April 26, 2011, 4:45 PM — Although the Federal Bureau of Investigation (FBI) said a federal temporary restraining order has crippled the Coreflood botnet in the U.S., Microsoft today took the unusual step of pushing a second version of its monthly malware cleaner to Windows users to again quash the botnet.
Coreflood made the news earlier this month when the U.S. Department of Justice (DOJ) and FBI obtained an unprecedented temporary restraining order that allowed them to seize command-and-control servers that managed the botnet's estimated 2.3 million compromised PCs.
Those servers were replaced by government-controlled systems.
The court order also allowed the DOJ and FBI to issue commands using those replacement servers that disabled, but did not uninstall, Coreflood on infected PCs that asked for new commands.
In an affidavit filed in a Connecticut federal court last Saturday, FBI Special Agent Briana Neumiller said that the server seizure and "kill-switch" instructions issued to the malware have crippled the botnet.

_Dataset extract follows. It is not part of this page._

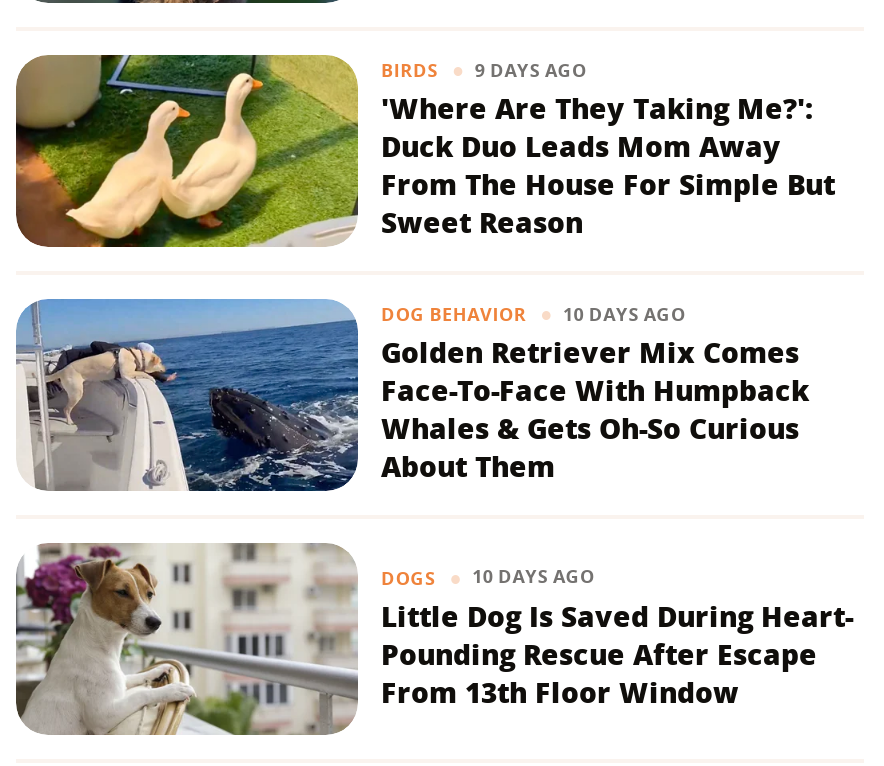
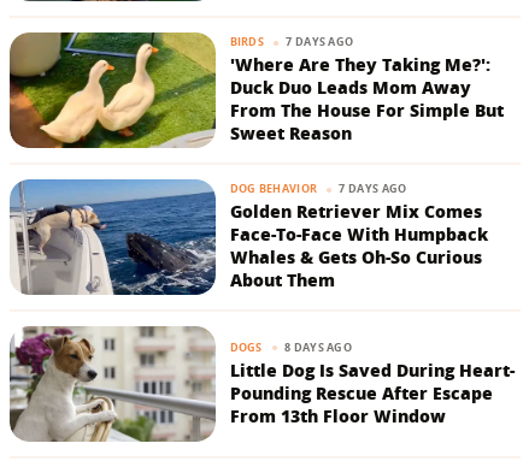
[381,56,587,83] BIRDS 9 DAYS AGO -> [230,34,354,50] BIRDS 7 DAYS AGO
[381,300,686,327] DOG BEHAVIOR 10 DAYS AGO -> [230,181,407,197] DOG BEHAVIOR 7 DAYS AGO
[381,563,595,590] DOGS 10 DAYS AGO -> [230,339,352,355] DOGS 8 DAYS AGO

On April 13, the day after the DOJ and FBI seized the Coreflood servers, the government replacements received nearly 800,000 command requests, or "beacons," from Coreflood-infected machines in the U.S. A week later, the number of beacons had plummeted to less than 100,000.
"Two possible reasons why the Coreflood Botnet is getting smaller are as follows: (i) because Coreflood has not been able to update itself on infected computers, anti-virus vendors have been able to release virus signatures capable of detecting the latest versions of Coreflood," Neumiller said in her affidavit. "And (ii) as victims of Coreflood are notified of their infected computers, they may be disconnecting the infected computers from the Internet or taking other measures to disable or remove Coreflood."
The restraining order, which was transformed from "temporary" to "preliminary" this week by U.S. District Court Judge Vanessa Bryant, allows the DOJ and FBI to identify infected computers using IP addresses. The agencies then notify the ISPs (Internet service providers) responsible for those addresses; the ISPs are to send the owners of those PCs a form letter telling them that their computer is infected and urging them to run tools to delete the malware.
While the volume of beacons from U.S. PCs has fallen to one-tenth of the number prior to the takedown, Neumiller noted that beacons from foreign machines -- which haven't received instructions to stop running the bot -- have not dropped as rapidly. As of last Friday, beacons from foreign PCs were about a quarter that of April 13.